PROBLEM TO SOLVE: In the records below, the line with "html: <div>مخالفان دولت" opens the range and the line with "text: 赢得村民一致好评 ->" closes it; print that range exactly and nothing else.

RECORDS FOR PROCESSING:
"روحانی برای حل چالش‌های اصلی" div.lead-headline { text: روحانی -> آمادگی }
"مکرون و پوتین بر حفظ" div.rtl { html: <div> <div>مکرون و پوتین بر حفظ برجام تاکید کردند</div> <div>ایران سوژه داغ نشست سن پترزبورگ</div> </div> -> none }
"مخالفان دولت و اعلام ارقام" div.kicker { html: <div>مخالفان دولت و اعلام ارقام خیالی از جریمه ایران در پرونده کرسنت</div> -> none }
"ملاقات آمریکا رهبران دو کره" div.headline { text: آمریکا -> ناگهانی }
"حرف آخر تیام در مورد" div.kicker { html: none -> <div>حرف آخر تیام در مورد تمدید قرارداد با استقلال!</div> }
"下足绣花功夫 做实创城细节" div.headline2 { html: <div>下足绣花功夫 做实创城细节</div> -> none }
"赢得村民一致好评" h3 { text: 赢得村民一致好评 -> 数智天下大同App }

---

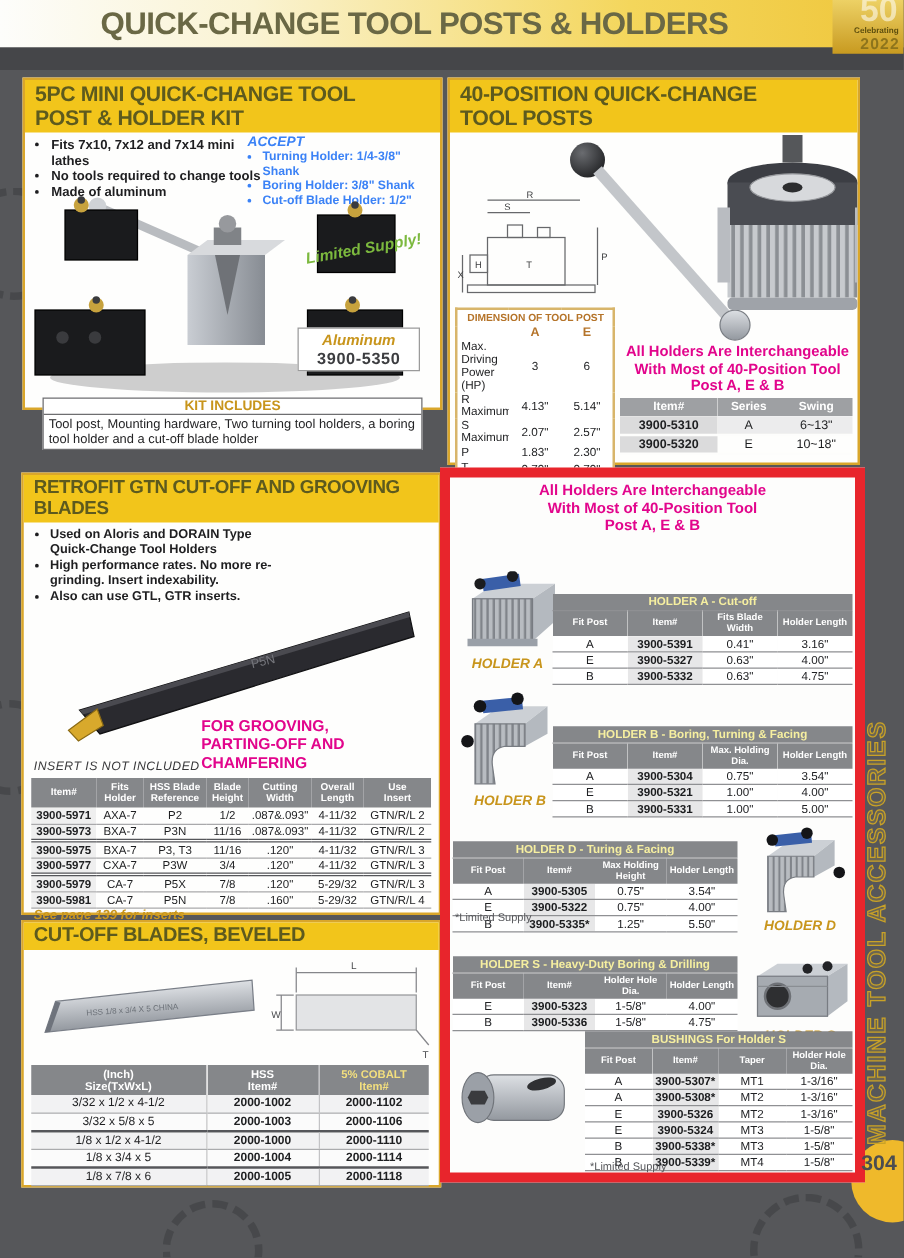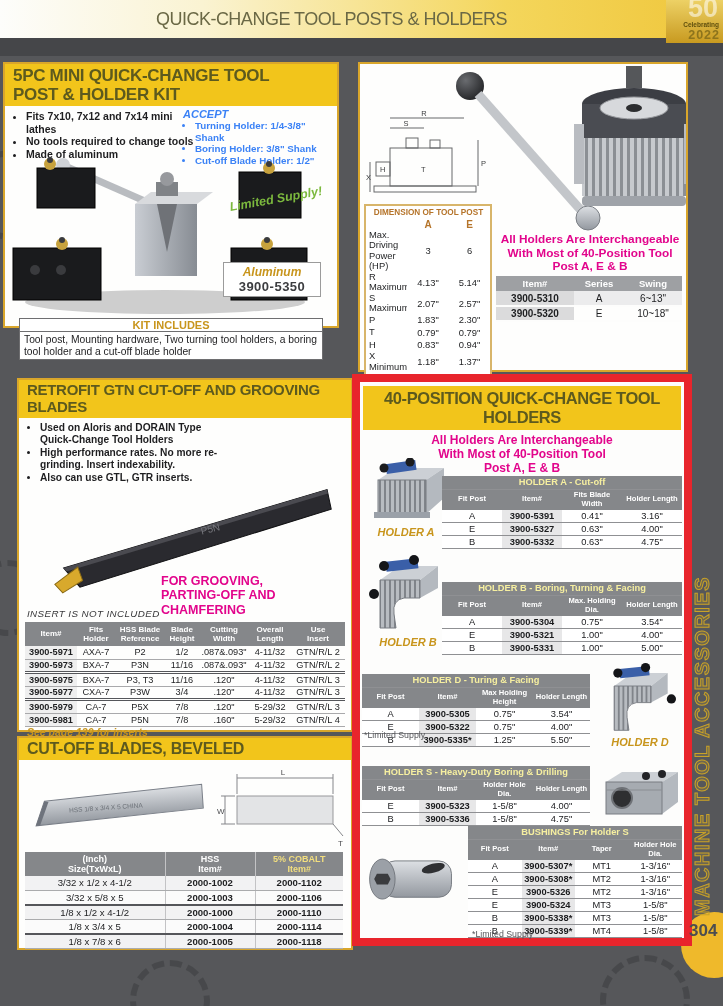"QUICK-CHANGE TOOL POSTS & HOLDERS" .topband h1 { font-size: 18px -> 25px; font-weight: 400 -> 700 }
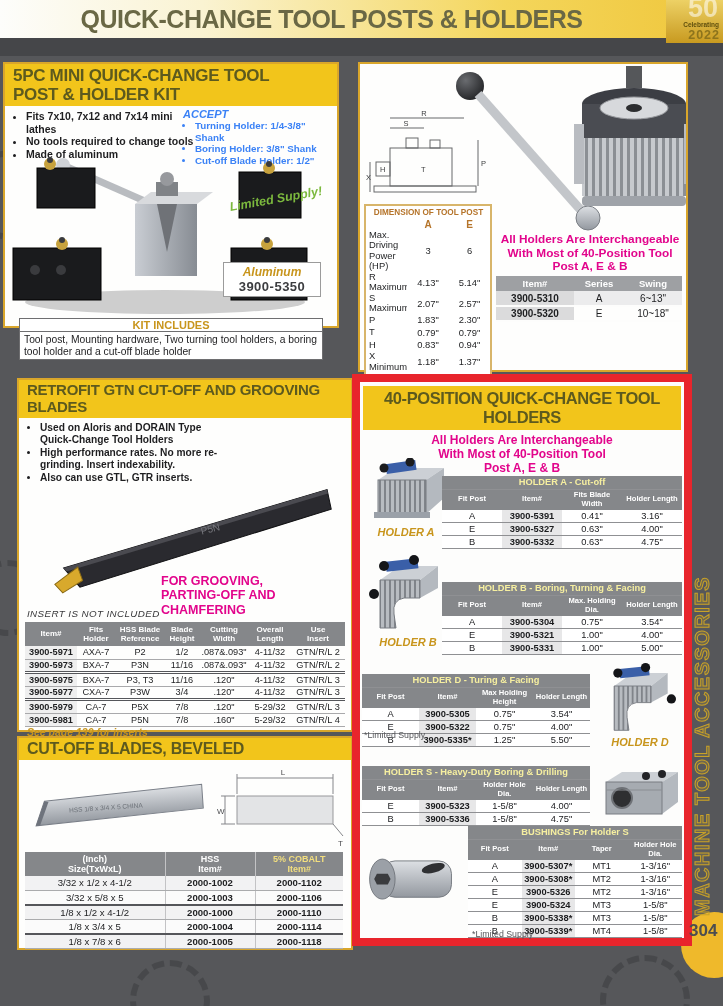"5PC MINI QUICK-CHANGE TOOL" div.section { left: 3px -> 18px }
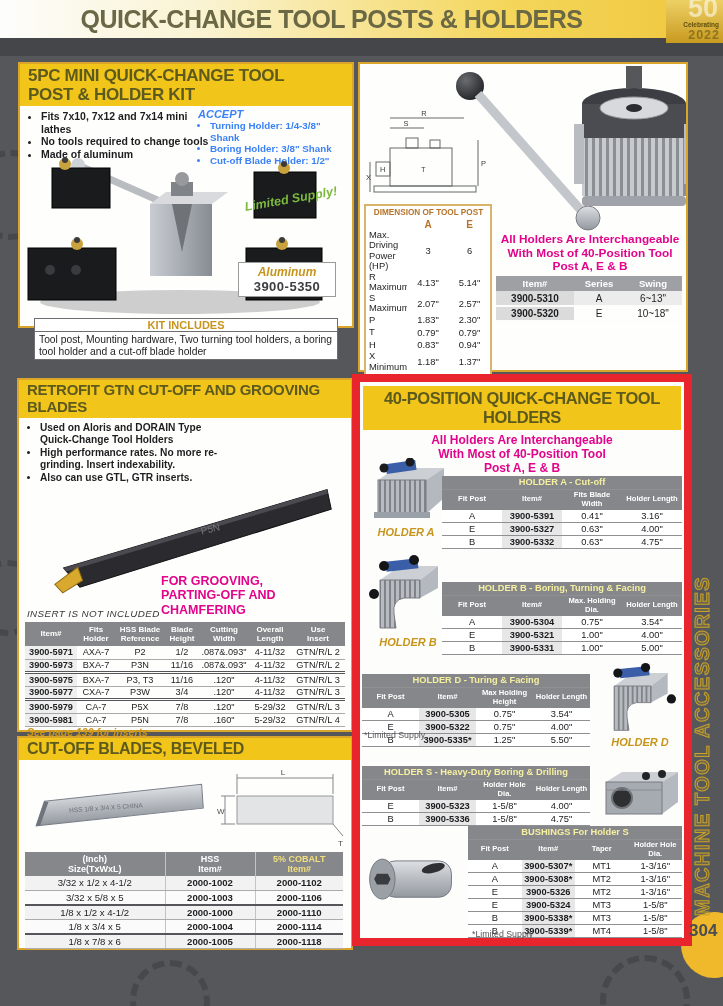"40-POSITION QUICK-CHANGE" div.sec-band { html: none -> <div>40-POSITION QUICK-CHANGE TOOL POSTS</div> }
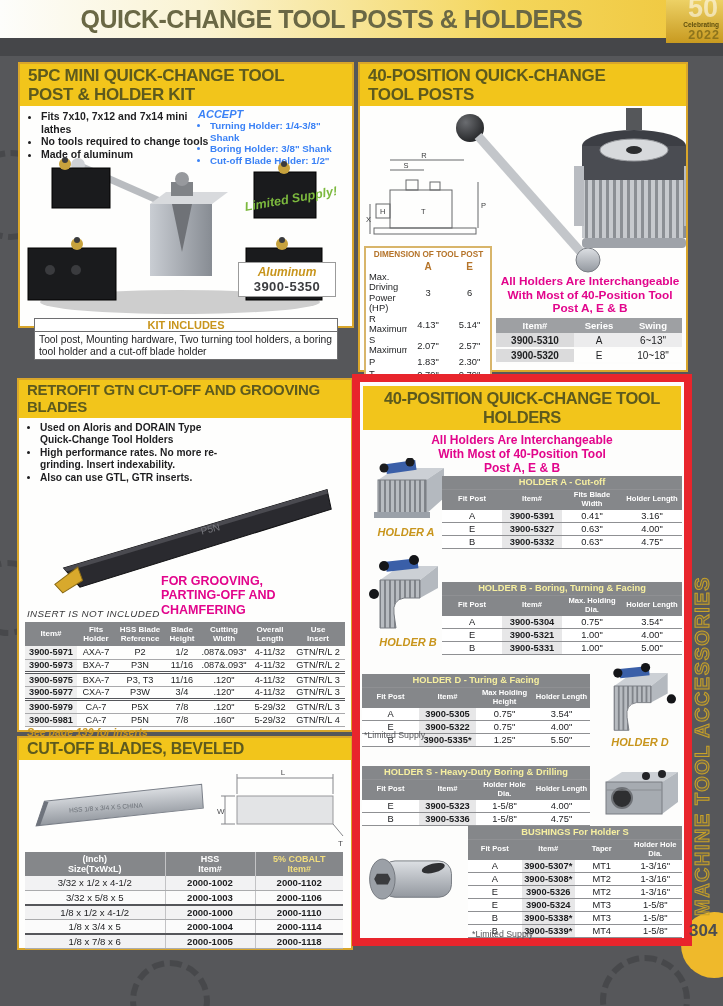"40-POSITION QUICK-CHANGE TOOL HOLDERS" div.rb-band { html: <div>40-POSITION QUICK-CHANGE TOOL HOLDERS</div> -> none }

SOLUTION:
"مخالفان دولت و اعلام ارقام" div.kicker { html: <div>مخالفان دولت و اعلام ارقام خیالی از جریمه ایران در پرونده کرسنت</div> -> none }
"ملاقات آمریکا رهبران دو کره" div.headline { text: آمریکا -> ناگهانی }
"حرف آخر تیام در مورد" div.kicker { html: none -> <div>حرف آخر تیام در مورد تمدید قرارداد با استقلال!</div> }
"下足绣花功夫 做实创城细节" div.headline2 { html: <div>下足绣花功夫 做实创城细节</div> -> none }
"赢得村民一致好评" h3 { text: 赢得村民一致好评 -> 数智天下大同App }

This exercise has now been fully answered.